Task statement: Take the line containing "process described by" and every line after it to the end of the records, and copy them exactly, excluding pictures.

Supplied material:
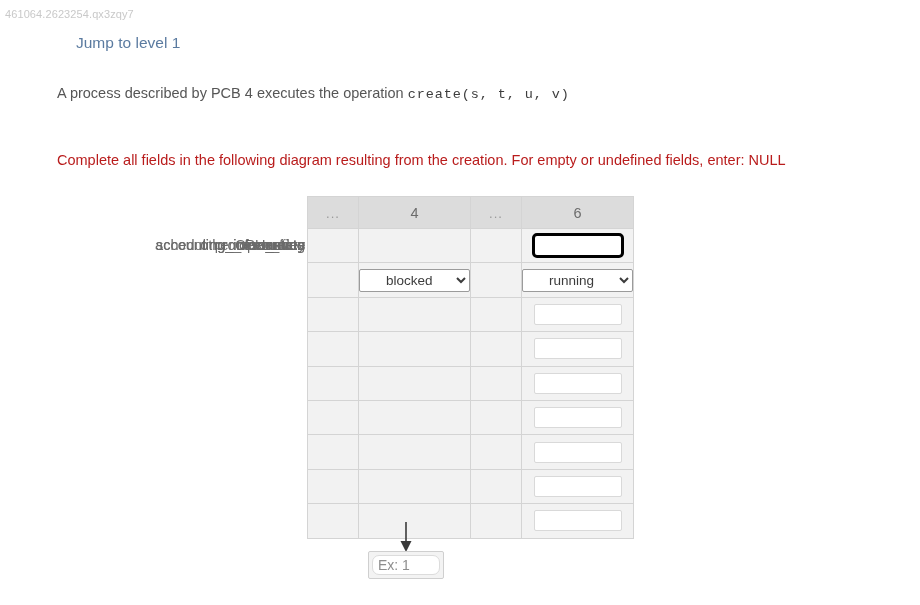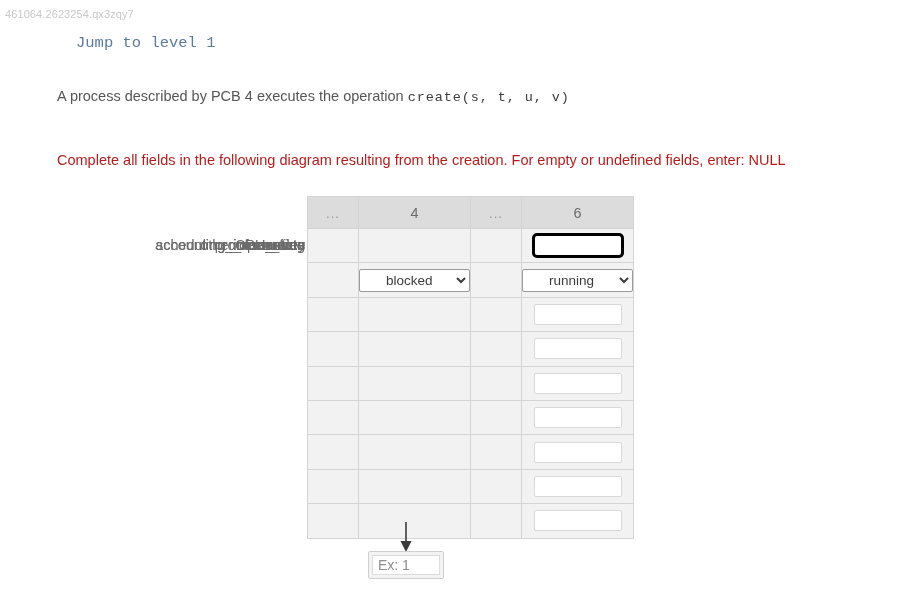"Jump to level 1" #jump-link { font-family: Liberation Mono, monospace -> none }
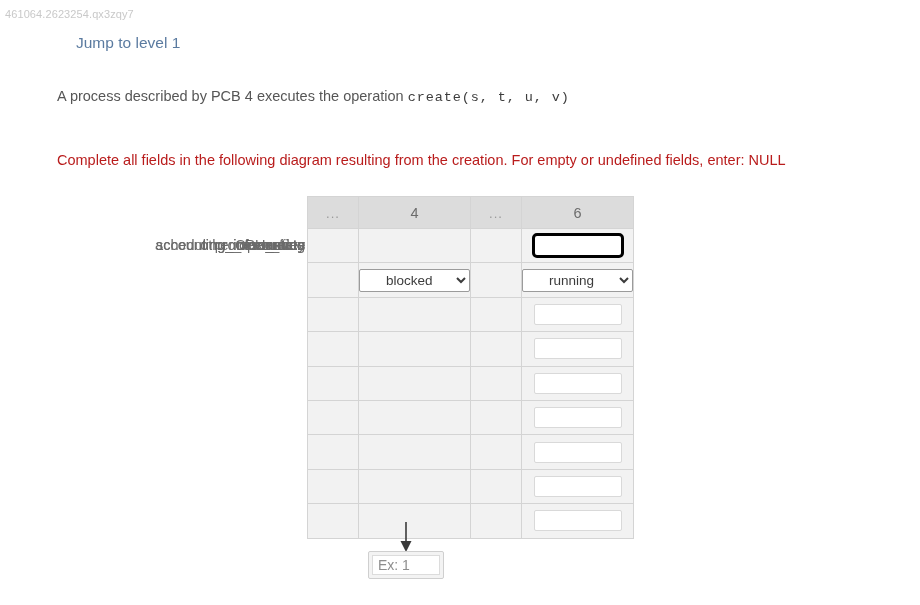"A process described by PCB" .prompt-line { line-height: 29px -> 22px }
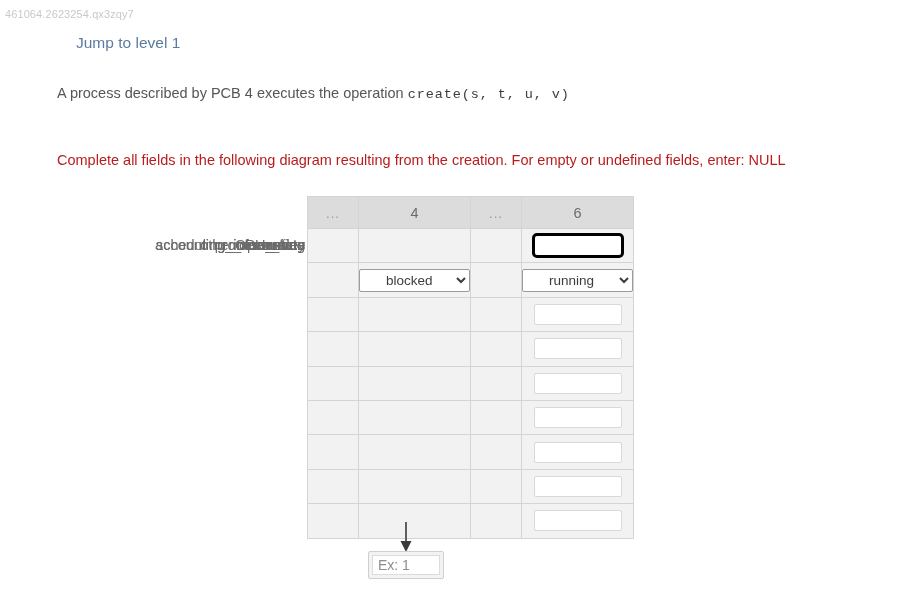"Ex: 1" #answer-input { border-radius: 0 -> 7px }
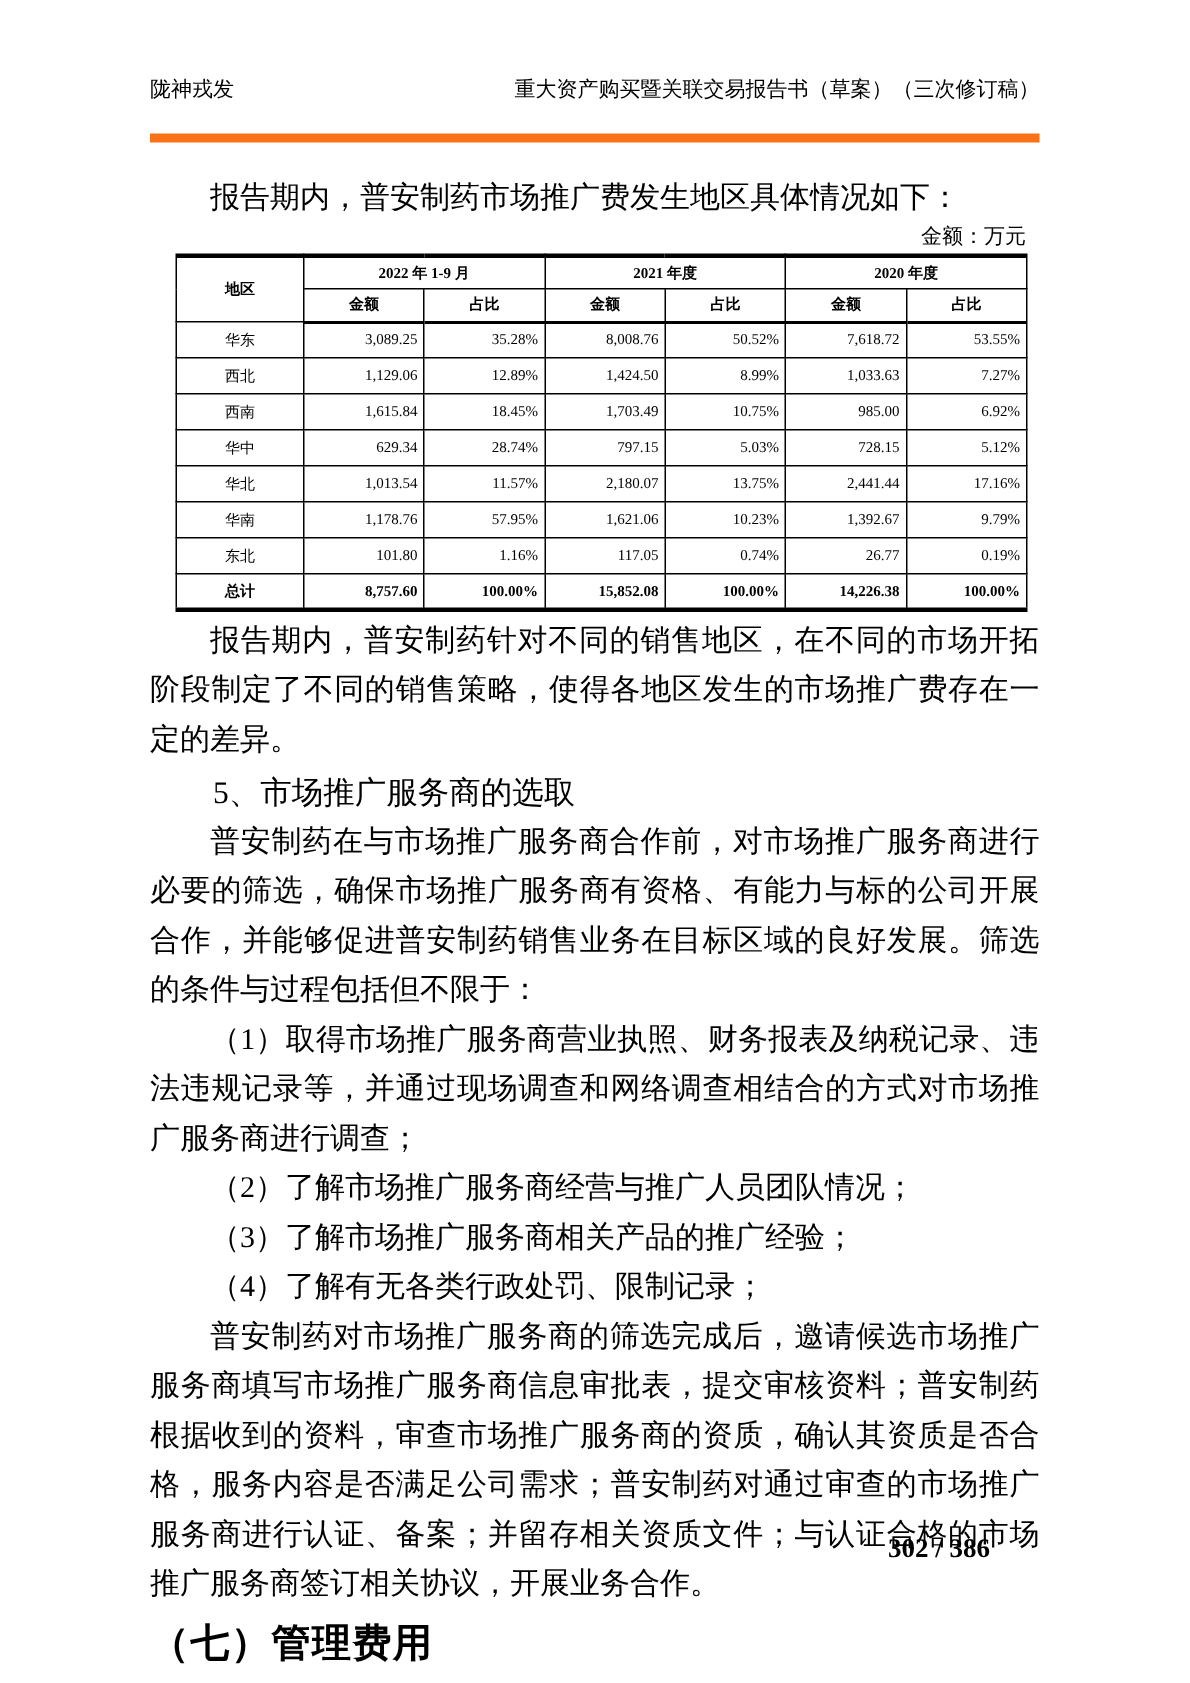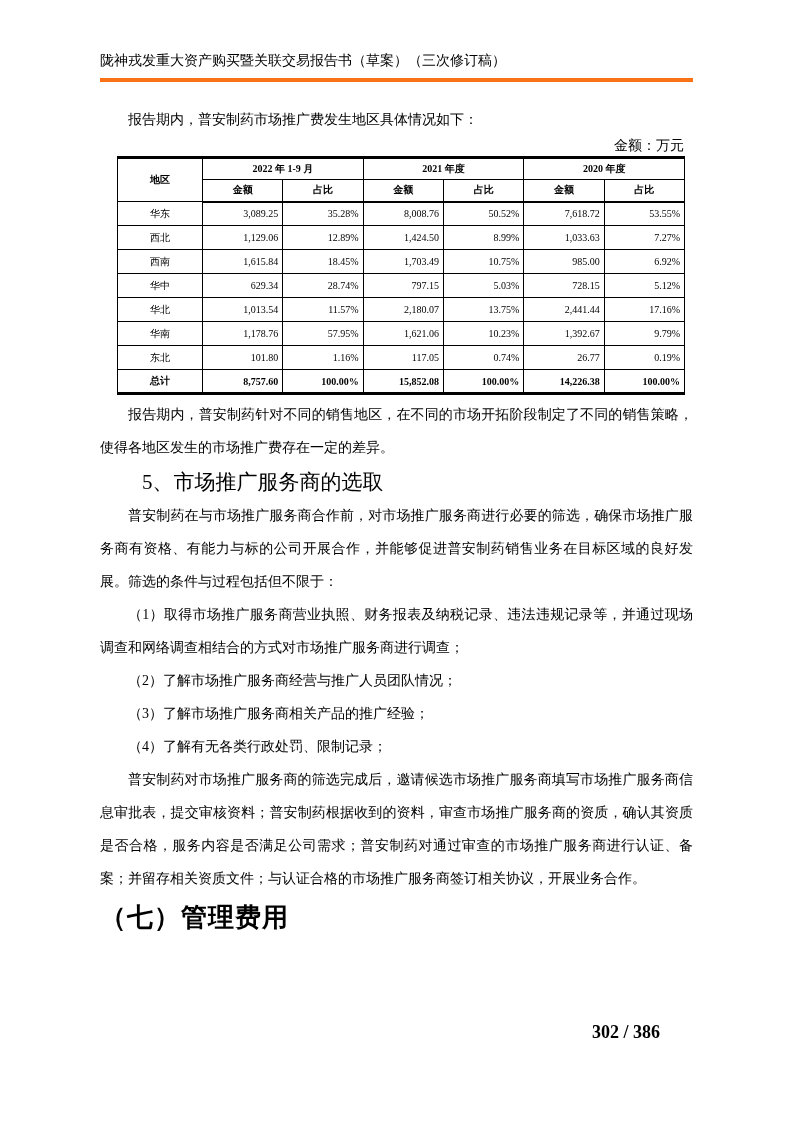"陇神戎发" .doc-header { border-bottom: 4px solid #f97316 -> 6px solid #f97316; justify-content: flex-start -> space-between; padding-bottom: 8px -> 19px }
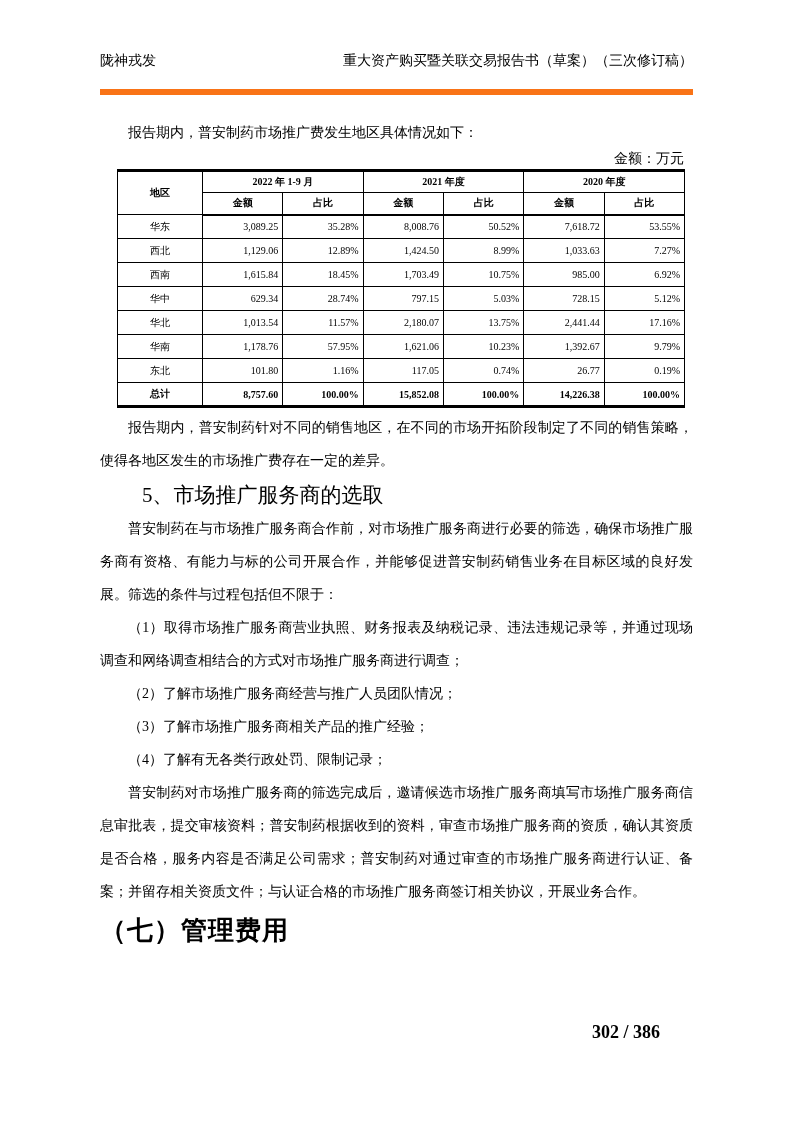"报告期内，普安制药市场推广费发生地区具体情况如下：" .para { font-size: 14px -> 20px }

Exercise solution:
"A process described by PCB" .prompt-line { line-height: 29px -> 22px }
"Ex: 1" #answer-input { border-radius: 0 -> 7px }
"陇神戎发" .doc-header { border-bottom: 4px solid #f97316 -> 6px solid #f97316; justify-content: flex-start -> space-between; padding-bottom: 8px -> 19px }
"报告期内，普安制药市场推广费发生地区具体情况如下：" .para { font-size: 14px -> 20px }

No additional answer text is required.